Fork me on GitHub
#data-science
<
2022-11-13
>
Niklas Heer21:11:03

Hi 👋 I’m trying out to switch from using Python and Crystal for one of my silly projects comparing the speed of different programming languages by calculating Pi through the Leibniz formula to using Clojure for all the result processing and data visualisation. The data processing part was straight forward, but for the data visualisation I’m a little bit overwhelmed what best to use for that. In Python I’m using pandas (basically only for DataFrames) and seaborn to generate a barplot as a .png . What would be the recommended tools to achieve a similar result with Clojure? I’ve seen Hanami mentioned, but I don’t really need interactive charts. (here is an example image of what I’m trying to generate)

genmeblog09:11:06

Generally most charting libraries rely on Vega/Vega-Lite so you can get exactly what is possbile in Vega. To get offline charts you can reach for https://github.com/applied-science/darkstar or https://github.com/generateme/cljplot

genmeblog10:11:16

btw. can you share your Clojure code generating PI? I'm pretty sure it can be done as fast as in Java 🙂

Daniel Gerson10:11:16

I'm using Echarts in https://github.com/scicloj/clay & Clerk. Clay's api is changing, so not quite sure the current state. Echarts is just incredible. https://echarts.apache.org/en/index.html

Rupert (All Street)11:11:36

Agree with @U1EP3BZ3Q - Clojure should be much faster. @U013WB3U13K do you allow for warm up of JIT first before timing?

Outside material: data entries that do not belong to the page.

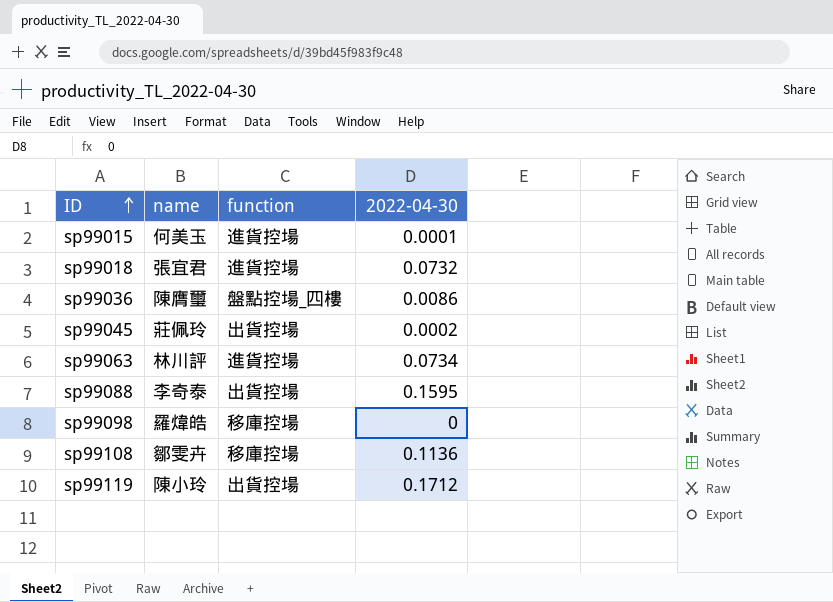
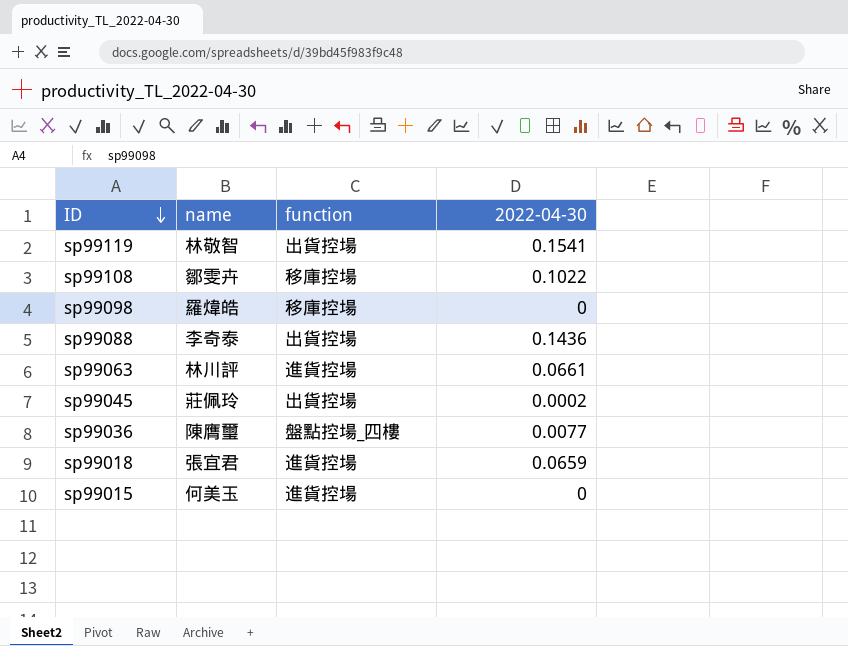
row order: ID ascending -> ID descending
sp99119 | name: 陳小玲 -> 林敬智
sp99119 | 2022-04-30: 0.1712 -> 0.1541
sp99108 | 2022-04-30: 0.1136 -> 0.1022
sp99088 | 2022-04-30: 0.1595 -> 0.1436
sp99063 | 2022-04-30: 0.0734 -> 0.0661
sp99036 | 2022-04-30: 0.0086 -> 0.0077
sp99018 | 2022-04-30: 0.0732 -> 0.0659
sp99015 | 2022-04-30: 0.0001 -> 0

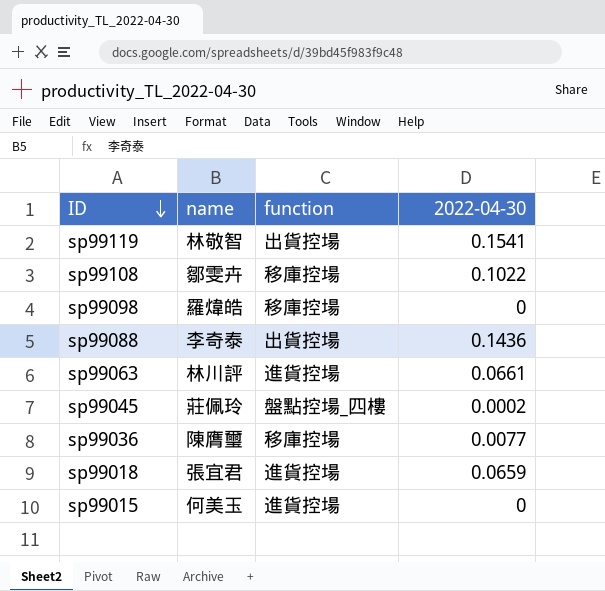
sp99045 | function: 出貨控場 -> 盤點控場_四樓
sp99036 | function: 盤點控場_四樓 -> 移庫控場

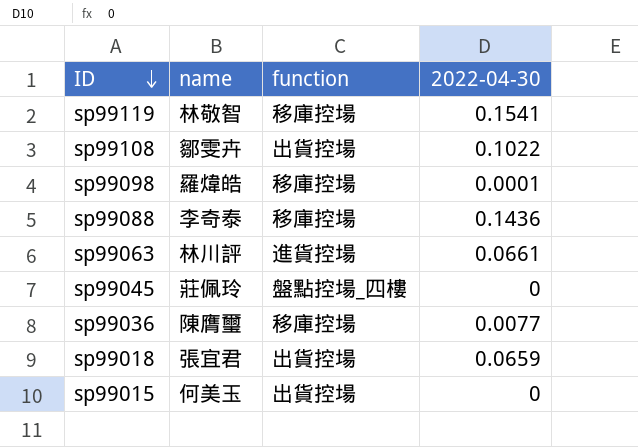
sp99119 | function: 出貨控場 -> 移庫控場
sp99108 | function: 移庫控場 -> 出貨控場
sp99098 | 2022-04-30: 0 -> 0.0001
sp99088 | function: 出貨控場 -> 移庫控場
sp99045 | 2022-04-30: 0.0002 -> 0
sp99018 | function: 進貨控場 -> 出貨控場
sp99015 | function: 進貨控場 -> 出貨控場

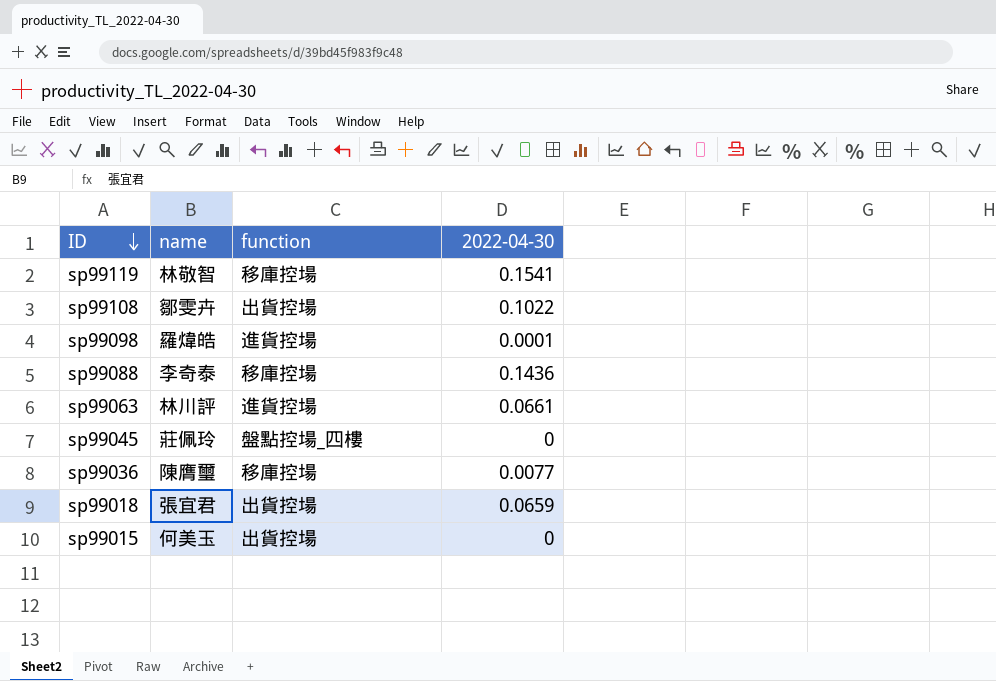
sp99098 | function: 移庫控場 -> 進貨控場

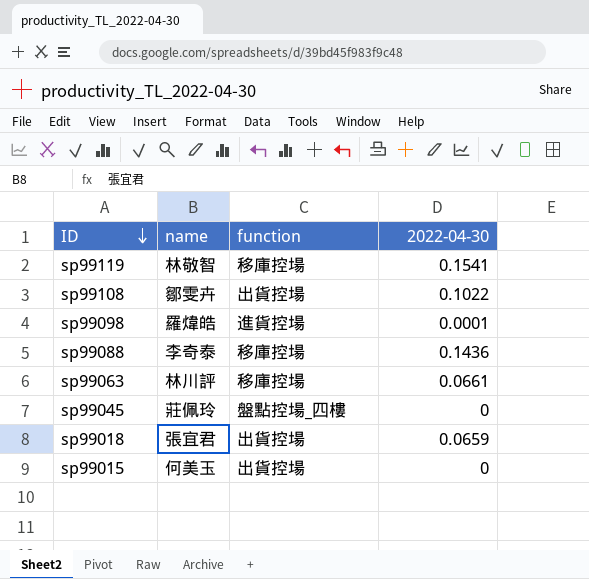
row sp99036: 陳膺璽 | 移庫控場 | 0.0077 -> none
sp99063 | function: 進貨控場 -> 移庫控場

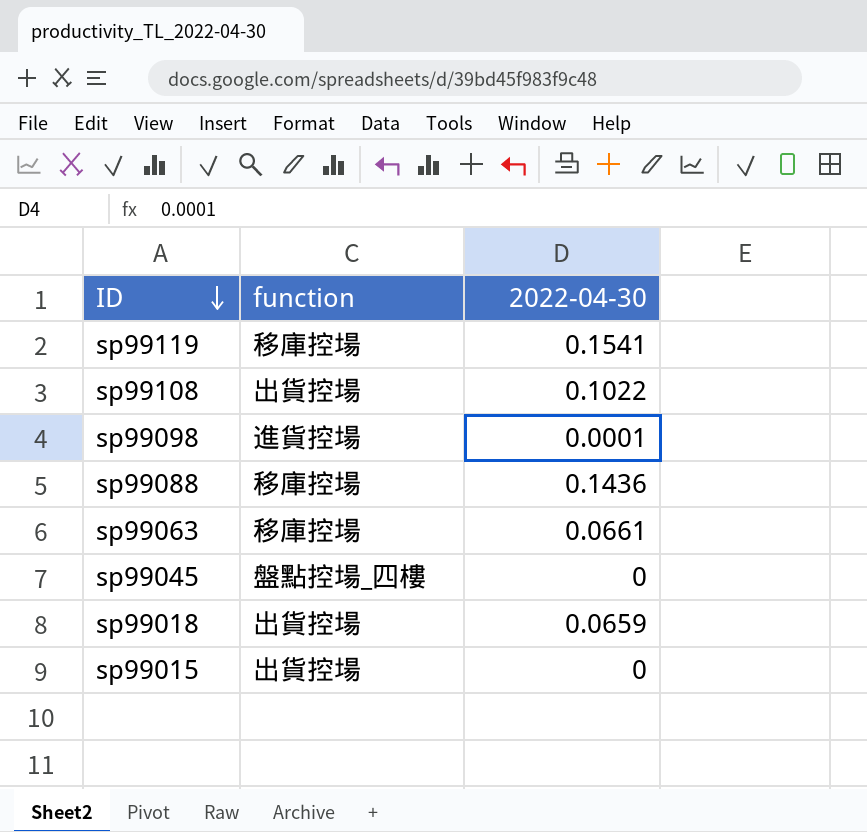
column name | position: 2 -> none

Rupert (All Street)11:11:01

The poor performance appears to be coming from JVM cold start + JIT cold start being part of the timing

genmeblog11:11:34

I've made some tests and here is the small hint (and surprise discovery).

Rupert (All Street)11:11:42

One solution to JVM cold start + JIT cold start would be to have it run for much longer - eg make the languages run for at least 60 seconds each. the cold starts would still be there but they would be less dominant in the results.

genmeblog11:11:02

On Java 18, it's enough to add a type hint for rounds + change = to == (numerical) to get 10x boost. EDIT (change to == doesn't matter)

👍 1
genmeblog11:11:34

But (surprise!) it's not true on Java 11. Java 11 slows down around 2x.

genmeblog11:11:08

(verified with criterium)

Rupert (All Street)11:11:52

What's the type hint for rounds? I guess we should try to hint these as primitives/unboxed integers.

genmeblog11:11:48

(defn calc-pi-leibniz2 
  "Translation of Java solution to Clojure"
  [^long rounds]
  (let [end (+ 2 rounds)]
    (loop [i (long 2) x 1.0 pi 1.0]
      (if (== i end)
        (* 4.0 pi)
        (recur (inc i) (- x) (- pi (/ x (dec (* 2 i)))))))))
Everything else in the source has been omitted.